前澤氏の資金力と金の使い方を勘案した上で、ZOZO従業員の年収が平均33歳:545万円である事を高いと見るか安いと見るか。

誰か1人でもいい。インフルエンサーとなる経営者が社員の給料を同業他社とほぼ一律ではなく、能力に応じた報酬システムを構築できる人が現れないものでしょうか。

成功者を羨んでいるのではなく、富の集中の度が過ぎると言いたいのです。
例えば派遣業で悪名高いパソナの五輪関係案件の中抜き率がどれ程エゲツないかご存知でしょうか?これ、全くと言っていい程報道されていませんが、こんな企業に頼らざるを得ないと放言する日本政府にも辟易します。


なお、パソナは前期比10倍の最終益を出しており、過去最高益を叩き出しているエビデンスはこちら。

現在、被雇用者は労働契約法第16条により、

解雇は、客観的に合理的な理由を欠き、社会通念上相当であると認められない場合は、その権利を濫用したものとして、無効とする。

となっています。

当然といえば当然の内容ですが、元来日本の雇用制度は「終身雇用」「年功序列」「企業別組合」の3点で成り立っていたから許容できる条文だと思うのです。

現在は終身雇用と年功序列は中途半端に崩れてきていますが、根本が変わらない限り被雇用者が搾取される労働パワーである流れは変わらないどころか、益々進んでいくと考えています。

客観的合理的理由無き解雇は絶対にやってはいけませんが、新卒採用&終身雇用が存在している限り、採用した被雇用者が会社が求めている水準の利益をもたらさないのであれば、解雇理由としても良いと考えています。
共産主義ではないのでパワーが違えば対価が異なっていて問題ないでしょう。
得られる対価に不満を持つのなら、転職するか、そもそも己の能力がその程度だと言うだけで、私自身はそれで不満のない社会です。

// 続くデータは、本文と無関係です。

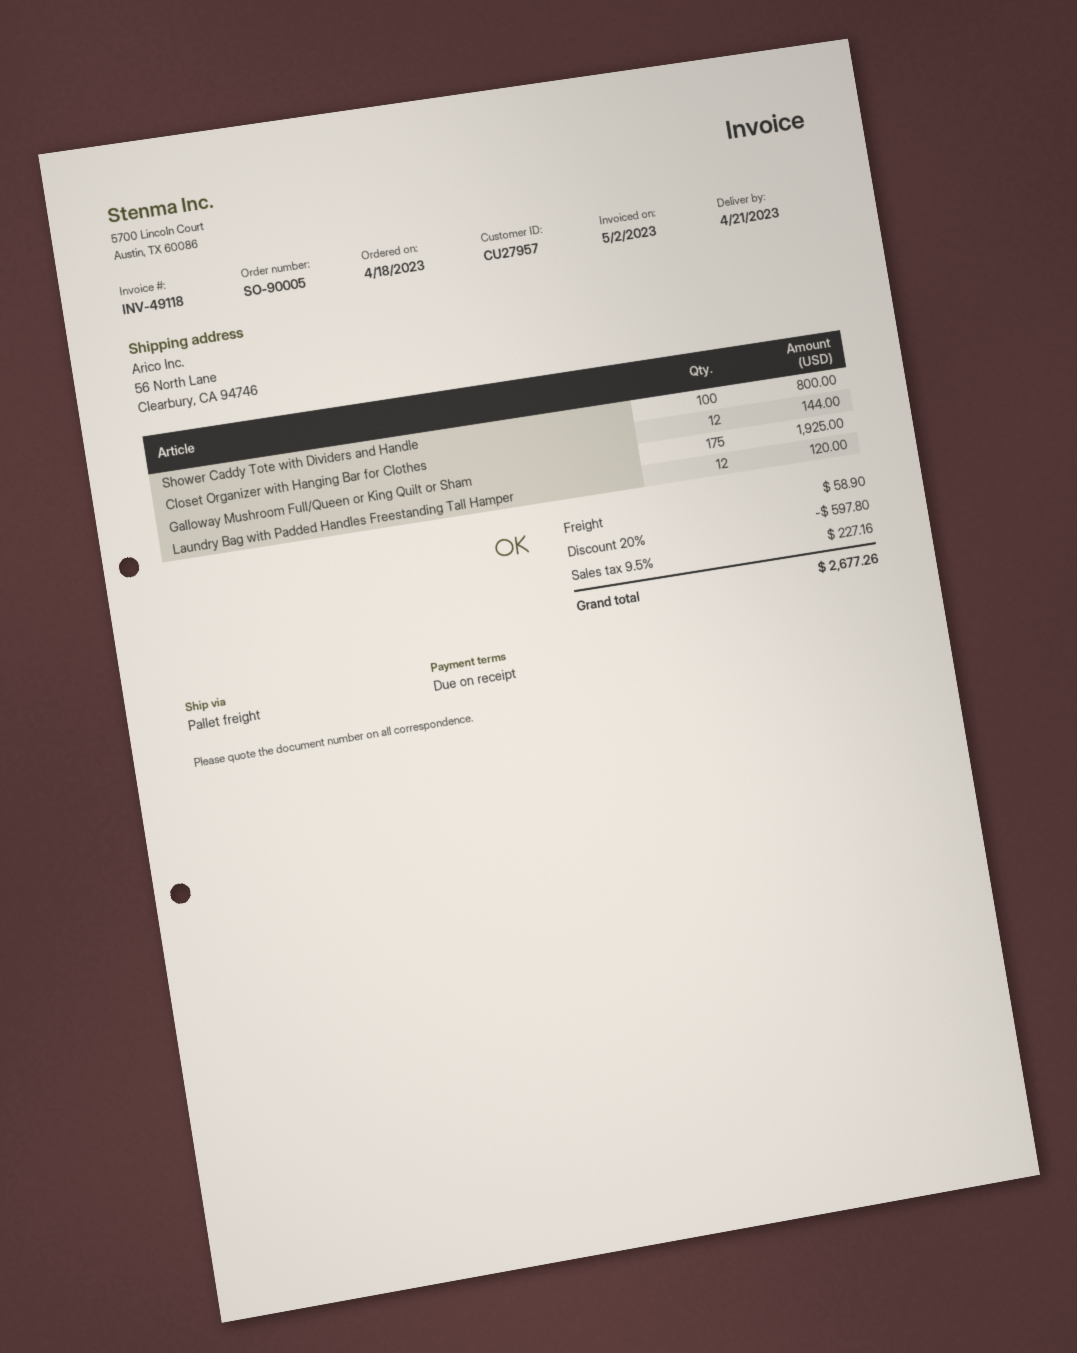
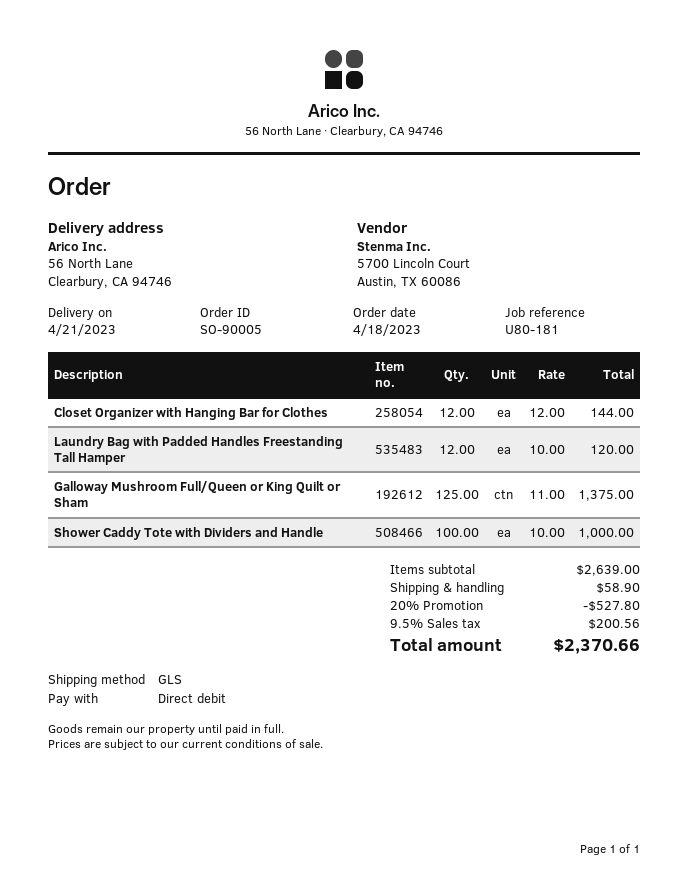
shipping method: pallet freight -> GLS
Shower Caddy Tote with Dividers and Handle: 100 for 800.00 -> 100 for 1000.00
Galloway Mushroom Full/Queen or King Quilt or Sham: 175 for 1925.00 -> 125 for 1375.00
discount: 20% = 597.80 -> 20% = 527.80
tax: 9.5% = 227.16 -> 9.5% = 200.56
total: 2677.26 -> 2370.66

そうしない限り長時間労働は悪であり、既に考えうるコストカットをし尽くした企業の「企業努力」は頭打ちとなり、今以上に生産性を上げる為には労働時間を伸ばすしかないという矛盾を抱える事になると思います。

以上、暴論と捉えられるかもしれませんが、リストラという大義名分がない限り被雇用者を切れない日本企業は、後から優秀な人材を探して取り入れる事は一時的とは言えコストが膨らむ事になる難しい問題を抱えていると考えています。

要は雇用契約内容に「企業は、企業が要求する労働力を満たさない被雇用者は契約を延長しない権利を有する事に同意する」という趣旨を盛り込んだ年俸制度が定着したら良いんじゃないですかね、と思っています。

ご覧頂きありがとうございました。